Pain, Quality of Life and Functional Disability in a Pediatric Pain Clinic
The purpose of this study was to describe functional disability, pain and quality of life in a children being seen at a tertiary pediatric pain specialty clinic in the Pacific Northwest.
Rationale
Children with chronic pain are treated in a variety of settings including primary care and specialty-based clinics. Pain intensity has been shown to be important in understanding pain related functional disability in children. A range of other factors may affect other critical outcomes including functional disability and quality of life. Findings from adult-based studies indicate that contextual factors (e.g. demographics, family history of pain and other patient centered characteristics) may contribute to functional disability above and beyond that of pain intensity but are less documented in pediatric populations.
Methods
Data was collected from a consecutive series of 314 new pediatric pain patients, including: demographics, pain intensity, location, history and frequency, academic status, parental and child optimism, family history for pain, anxiety and depression, and a validated self-report measure Children’s Activity Limitations Interview (CALI) a 21-item measure designed to assess pain-related activity limitations in children and adolescents, Data analysis was conducted using SPSS version 22. Summary statistics were used to describe the characteristics of the sample.
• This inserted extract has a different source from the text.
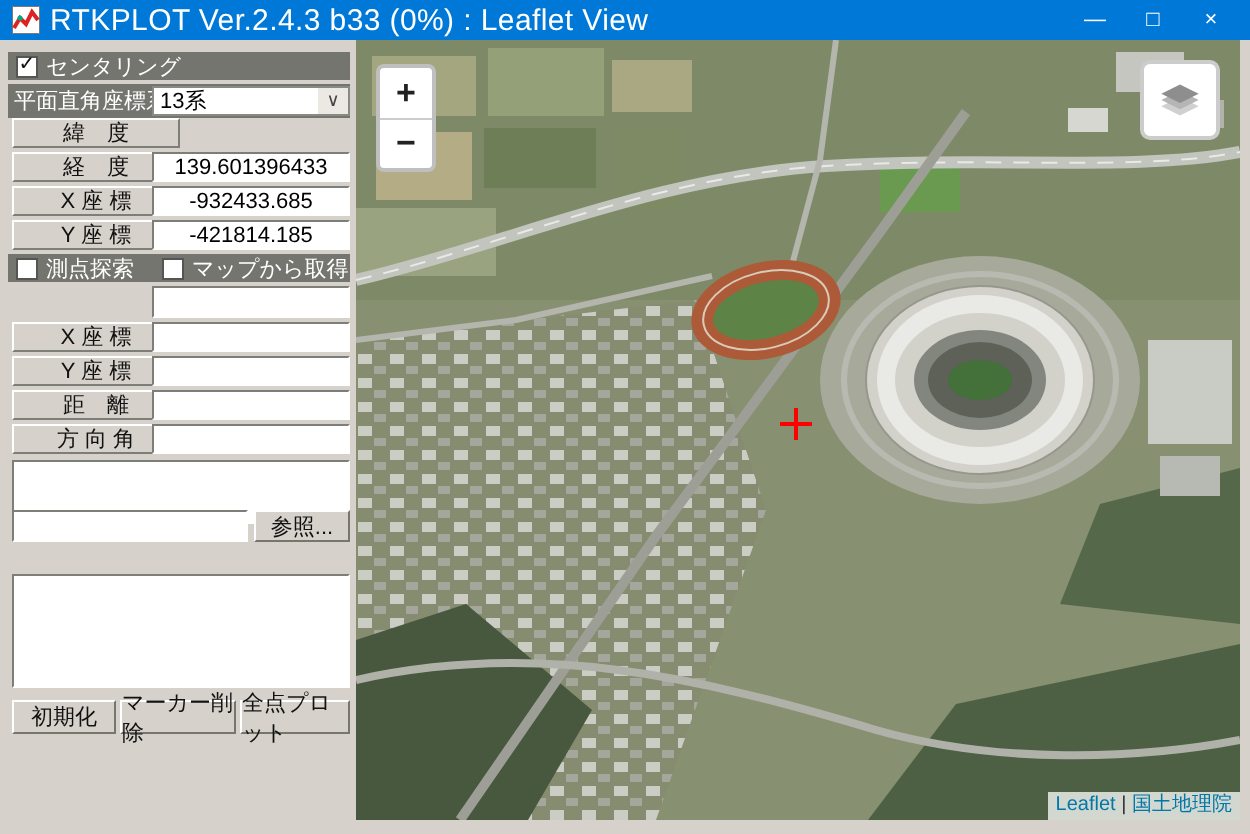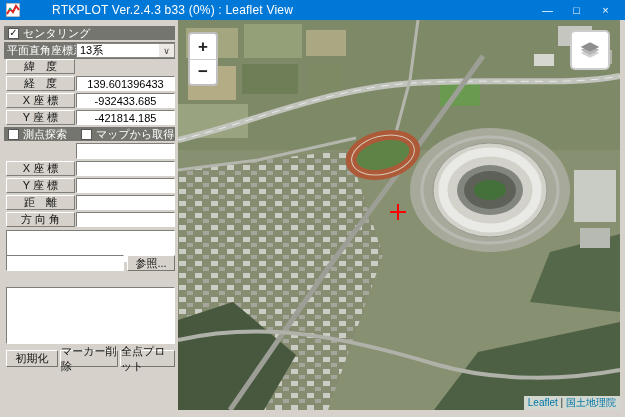"RTKPLOT Ver.2.4.3 b33 (0%) :" .title-text { font-size: 12px -> 15px; margin-left: 27px -> none }
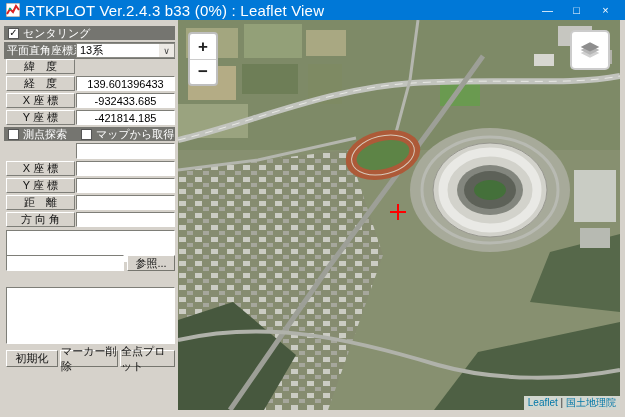"緯 度" .lbl3d { width: 69px -> 84px }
Means and standard deviations were used for continuous data, and categorical items were described using frequency statistics.
Results
The mean (±SD) age at presentation was 13.79 ± 2.98. Participants reported high levels of pain with a typical pain intensity of 5.82 ± 1.98 and worst pain intensity of 8.95 ± 1.33. 42.3% of participants reported experiencing pain in three or greater locations, while 65.5% reported pain in greater than 2 locations. The most commonly reported pain location included the head (28.5%), abdomen (23.4%), leg (13.6%) and lower back (11.2%) with 78.5% of participants reported experiencing pain at least daily within the last month. 61.4% of participants reported that over the last month, their pain had increased. 87.6% of participants reported difficulty sleeping related to their pain. Over half (50.4%) reported missing greater than 20 days of school within the last school year. The CALI sum scores had a mean of 43.86 ± 17.89. 67.7% of parents reported a family history of pain problems similar to the child with 57.5% reporting a family history of depression and 45.6% family history of anxiety. Child/adolescent perception of their ability to cope or deal with their pain was a mean of 4.86. Parental optimism of ability to cope or deal with their child’s pain was 6.77.
Implications
A clinical sample of children and adolescents with chronic pain presenting for assessment at a tertiary pediatric pain specialty clinic showed high levels of pain and functional disability. Furthermore, children with pain indicated poor coping and their parents were not optimistic about their ability to deal with their child’s pain. Understanding the variables that contribute to the child and adolescents experience of pain and associated disability is an important step in the groundwork for future research and tailoring specific interventions in children and adolescents with chronic pain.